Art-of-Peace Biennale

Hamburg, Germany November 1985 – January 1986
The Art-of-Peace Biennale was originally planned as a permanent cycle of regular events, workshops and exhibitions devoted to the research of theory and practice of art for peace. The originator and initiator of the project was Robert Filliou who spent two years, together with the students of the University of Fine Arts in Hamburg, doing research on art practices for peace and practicing peace as art.

The French Artist who between 1980 and 1984 worked at the Hamburg University of Fine Arts as a visiting professor, already in 1982 started a series of experimental classes and projects at his department in preparation for the first edition of the Art-of-Peace Biennale. The program included research on the concept of peace, methods of practising peace, peaceful organization and occupation of space and the art of peace. For Filliou, working for peace was something totally different from protesting against war. He believed that a constructive pro-peace practise based on affirmation required entirely different approaches and skills and was a different kind of challenge than the protest against war which relied on negation and opposition against war and violence. In the invitation to the Biennale sent to hundreds of artists all over the world, Filliou wrote:

“We’re all against war. But what are we for? Peace, we say. What is peace? Nobody quite knows’. It’s an art. likely, not an abstraction. An elusive art: „Peace is not of this world”, we say. Not of this space either, by the way. Space is fast becoming militarized. As there is suddenly no alternative to peace, unless we change worlds suddenly we’re doomed. Can we achieve peace before achieving peace? Or is high-tech gloom our only prospect?” C. Thompson, Felt: Fluxus, Joseph Beuys, and the Dalai Lama, University of Minnesota Press, Minneapolis 2011, s.170↩︎

Filliou  and the co-working artists imagined the Biennale as a long-term project based on experimental and multi-directional research conducted at the intersection of  art, activism and science. They postulated holding a series of assemblies organized in different places all over the world during which artists, economists, scientists and spiritual gurus would work together in interdisciplinary teams  discussing subjects related to art theory and practice and peace activism. In the end, in addition to the experimental research program at the University of Fine Arts, only one exhibition with a rather traditional format was organized in 1985 in  Kunstverein in Hamburg curated by René Block.
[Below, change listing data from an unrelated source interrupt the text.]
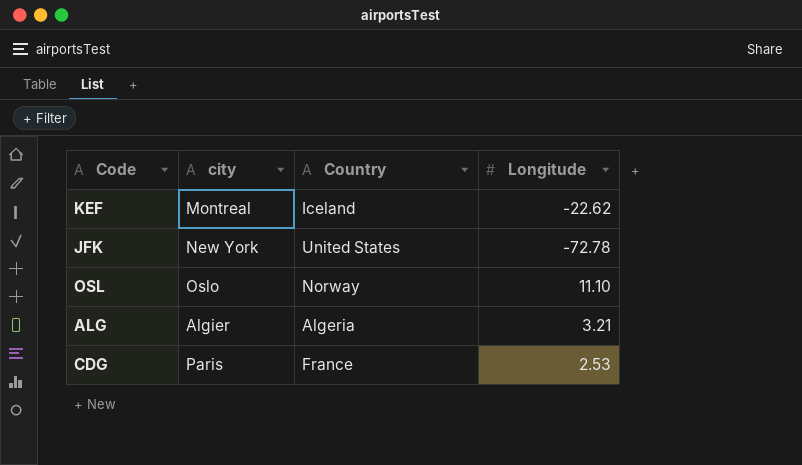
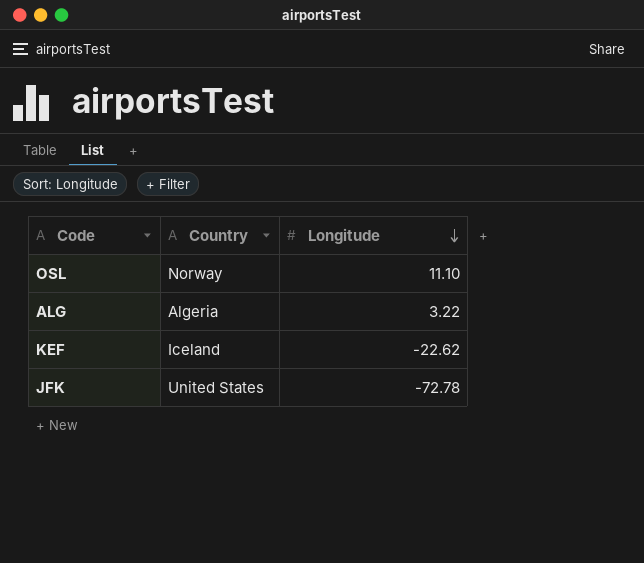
row order: none -> Longitude descending
column city | position: 2 -> none
row CDG: Paris | France | 2.53 -> none
ALG | Longitude: 3.21 -> 3.22

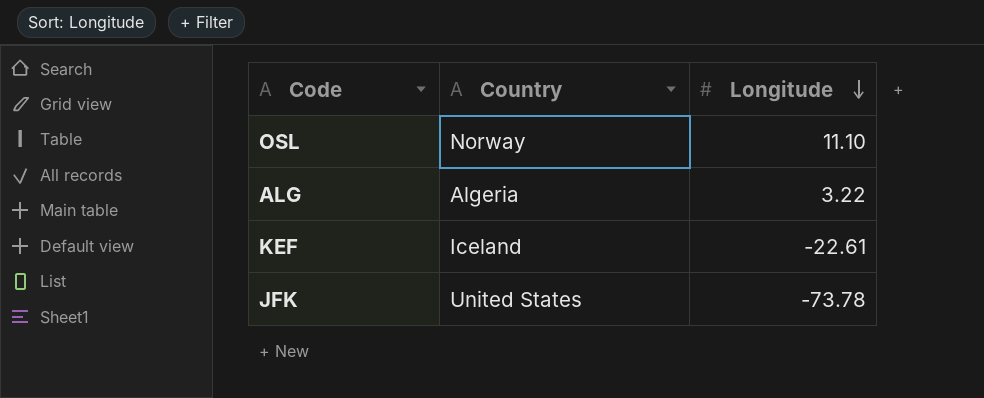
KEF | Longitude: -22.62 -> -22.61
JFK | Longitude: -72.78 -> -73.78

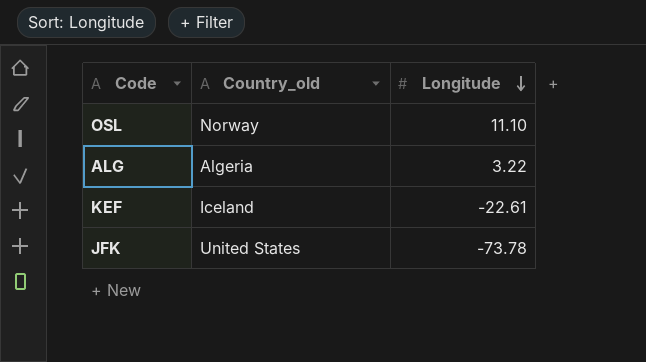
column name: Country -> Country_old

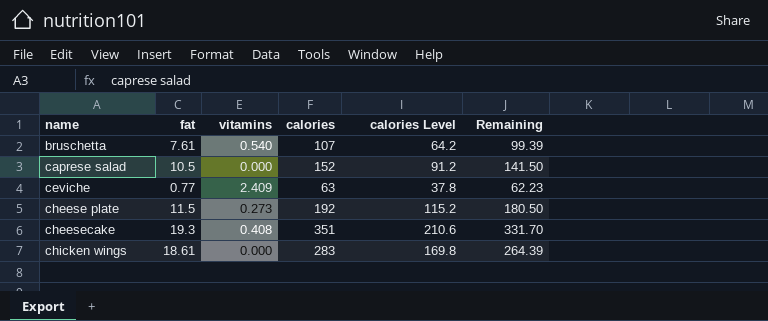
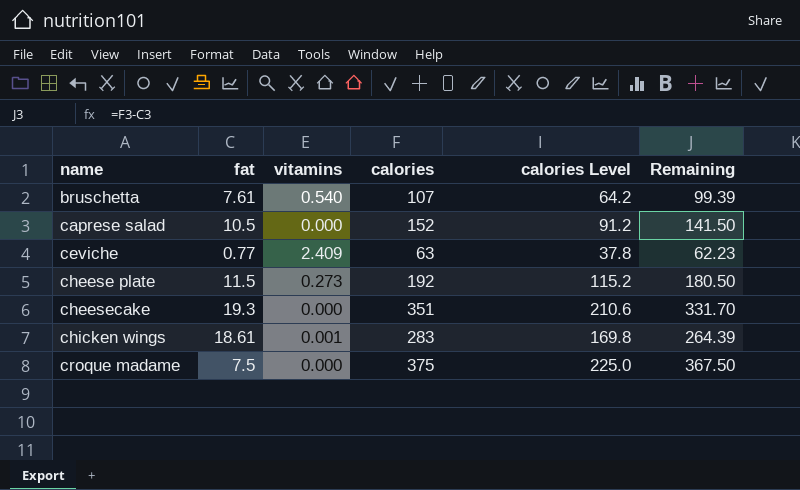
cheesecake | vitamins: 0.408 -> 0.000
chicken wings | vitamins: 0.000 -> 0.001
row croque madame: none -> 7.5 | 0.000 | 375 | 225.0 | 367.50

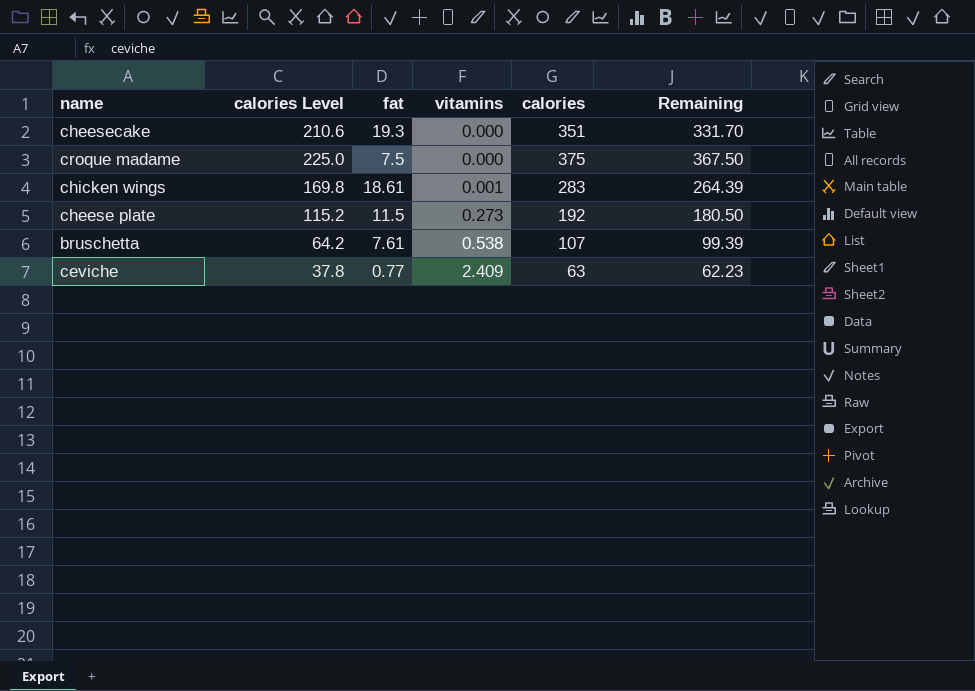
row order: name ascending -> vitamins ascending
column calories Level | position: 5 -> 2
row caprese salad: 10.5 | 0.000 | 152 | 91.2 | 141.50 -> none
bruschetta | vitamins: 0.540 -> 0.538

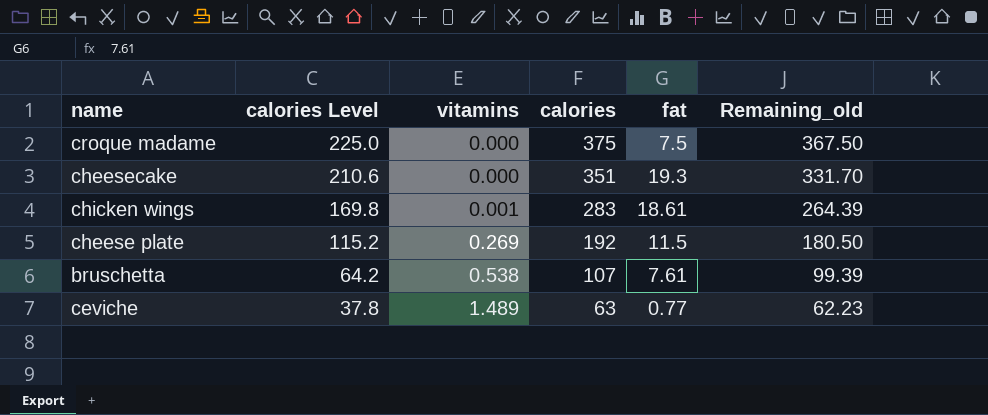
row order: vitamins ascending -> calories Level descending
column fat | position: 3 -> 5
column name: Remaining -> Remaining_old
cheese plate | vitamins: 0.273 -> 0.269
ceviche | vitamins: 2.409 -> 1.489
Towards Art-of-Peace Biennale

The Towards Art-of-Peace Biennale exhibition was opened in November 1985. Unfortunately, due to the worsening health condition Robert Filliou was not able to attend it himself, but one of his works called Telepathique Musique no. 21 was on display. In addition to Filliou, 390 artists from 33 countries of the world took part, including Nam June Paik, Joseph Beuys and Sol LeWitt. The great majority of artists prepared conceptual works which served as a starting point for discussion about the art of peace rather than put forward specific postulates or proposals.

In the exhibition catalogue, Emmett Williams emphasized the need for collaboration and the importance of experimental searches and reiterated the key assumptions of Filliou’s original concept:

”There are Peace marches East, Peace marches West. And Peace protests and sit-ins and strikes. Some pray for it, some fast for it, some sing and dance for it, some fight for it. And some even kill for it. Is being against war the same thing as being for Peace? Filliou reminds us that, sure, we don’t want war and injustice, but to fight war and injustice does not automatically create Peace and justice” Ibidem, s.181.↩︎.

Williams  considered the show to be a great success. Although there was much more contemplation and art than discussions, active engagement and action, to him it was still a promising first step on the way to theory and practice of Art-of-Peace:

“By and large, the exhibition does not look or feel like a demonstration. It is positive, exploratory and forward-looking, with only a few attempts to recount the horrors of war, past and present. As René Block, the organizer of the exhibition predicted, contributors concerned themselves with peacefulness, beauty and the future; happiness, laughter and sadness; music, art and faith; about justice, wisdom, time tradition and space; your problems, my problems and theirs and as yet undefinable something spelled p-e-a-c-e.” Ibidem. s. 182.↩︎.

Unfortunately, the pursuit initiated during the Towards Art-of-Peace Biennale was not sustained. Seriously ill Filliou was not able to continue his work on Art-of-Peace. Still before the official opening of the exhibition he withdrew from the world of art and left for a Tibetan monastery in France where he spent the last years of his life. After his death in December  1987, the project was forgotten for many years.

In 2015, the Richard Saltoun Gallery recreated part of the Towards Art-of-Peace Biennale exhibition as part of a show called The Last Art-of-Peace Biennale. In the same year, the Next Art of Peace Biennale was launched, a nomadic, interdisciplinary art and research project continuing the peace pursuit initiated in 1980s by Robert Filliou.